Спускаюсь вниз. Дом встречает меня абсолютной тишиной, которая напрягает, конечно, но не то чтобы сильно. Я ненадолго замираю и снова прислушиваюсь, удерживая себя за поручень длинной лестницы. Мне нужны силы, нужен дух, чтобы взять себя в руки и нести в массы с гордостью. Только наедине с собой я могу позволить себе медлить и быть слабой, униженной женщиной. Только наедине с собой.
Но это время быстро кончается. Я сама его у себя отнимаю, потому что хватит. И вообще. Не в моем положении быть такой расточительной…
Иду сначала в гостиную. Мои каблучки отбивают тихий стук, который уходит словно под свод этого особняка, возвращается обратно в меня и говорит: ты здесь одна. Одна. Одна…
Тревога разбивается о легкие, ошпаривая их огнем. Я действительно одна, а Надии нет нигде…ее нет! И меня окатывает паника. Я замираю посреди пустой столовой, озираюсь, не могу сдержаться. Руки начинают подрагивать, паника разбивает мое притворное спокойствие, как кегли в боулинге сносит самый настоящий профессионал. Где она?! Где моя дочь?! Господи…
Я думала, что он не такой. Неужели это очередной приступ наивности? Неужели…
- Госпожа? - резко оборачиваюсь на голос Али.
Он останавливается в дверях и хмурит брови, придерживая откосы крупными, сухими ладонями. Смотрит на меня пристально. Уловил. Прочитал. Увидел…
Да и как не заметить? Я дышу часто, почти плачу, обхватывая себя трясущимися руками.
- Где…где она?
Али все понимает сразу, по взгляду это видно сразу. Может быть, если бы он хотел?…Но он не хочет спрятать. Какой в этом смысл?
Слабо улыбается и слегка указывает подбородком в сторону заднего выхода из дома, где у нас разбит небольшой садик.
- Все хорошо, госпожа. Она на улице.
Я шумно выдыхаю и тоже не прячу облегчения, но когда прохожу мимо него быстрым шагом, Али тихо говорит.
- Вам не о чем переживать. Он никогда не обидит вашу дочь. И вас.
Хочется смеяться, но это не веселье, тем более не радость. Это истерика! Он не обидит…а то как же. Да. Я верю. Я же не сбила руки в кровь, снимая эту лапшу со своих ушей. Нет, это была не я.
Ничего не говорю, проношусь мимо, как вихрь! Но когда вырываюсь на небольшую террасу, застываю. Мне открывается картина, которую я никак не ожидаю увидеть…
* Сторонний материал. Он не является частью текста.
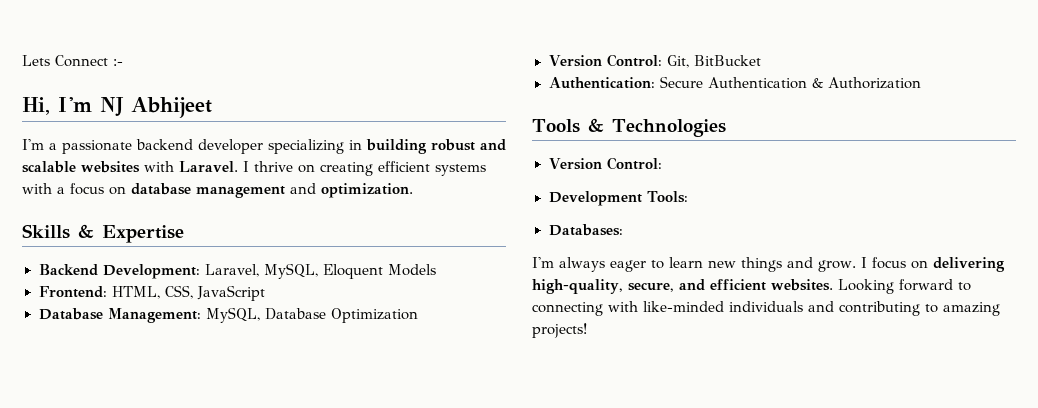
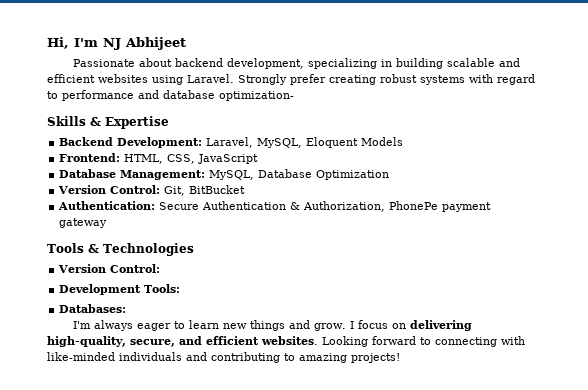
- Lets Connect :-
- I'm a passionate backend developer specializing in building robust and scalable websites with Laravel. I thrive on creating efficient systems with a focus on database management and optimization.
+ Passionate about backend development, specializing in building scalable and efficient websites using Laravel. Strongly prefer creating robust systems with regard to performance and database optimization-
- Authentication: Secure Authentication & Authorization
+ Authentication: Secure Authentication & Authorization, PhonePe payment gateway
Надия бегает в своей маленькой, розовой шубке и хохочет. Рядом Мариам. Она улыбается, кивает, пока дочь что-то говорит, но говорит она не ей. Ему. Малик нависает над малышкой черной, густой тенью, внимательно смотрит ей в лицо, потом указывает в сторону и что-то отвечает.
Господи…он ей отвечает. Он с ней общается.
Наверно, я выгляжу, как сумасшедшая? Малик ее отец! В конце-то концов…но не поймите неправильно. Это для нас редкость. Он очень редко проводит время с дочерью, особенно не тратит его в середине дня! На что? На девчонку, которая лопочет что-то, что он даже, уверена, не понимает до конца? Какой в этом смысл?
А действительно. Какой? Я не понимаю. Малик все еще держит с ней дистанцию: руки в карманах, напряжен достаточно сильно, чтобы я могла считать это даже на расстоянии, но он рядом. Внимательно ее слушает и отвечает.
Охренеть. Мир, похоже, перевернулся. А может быть, я вчера просто умерла? Как вариант. Меня же явно траванули, и вполне вероятно, все, что я помню — просто агония перед смертью…
- Мамуля!
Надия кричит громко настолько, чтобы спугнуть всех птиц в округе. Они поднимаются целой стаей, и я слышу, как хлопают их крылья, но сама смотрю на дочь. Она несется в мою сторону, как маленький медвежонок! Варежки болтаются на веревочках и постукивают по ее маленьким предплечьям. Красные щечки пылают вместе с ярким-ярким взглядом, от которого сердце сжимается. Потому что я знаю его причину. Понимаю. Моя девочка так реагирует не на пушистые сугробы, и даже не потому что только что соорудила кособокого снеговика, который печально склонил голову к земле, будто бы вот-вот ее лишится. Нет. Она всегда так сияет, когда Малик обращает на нее внимание.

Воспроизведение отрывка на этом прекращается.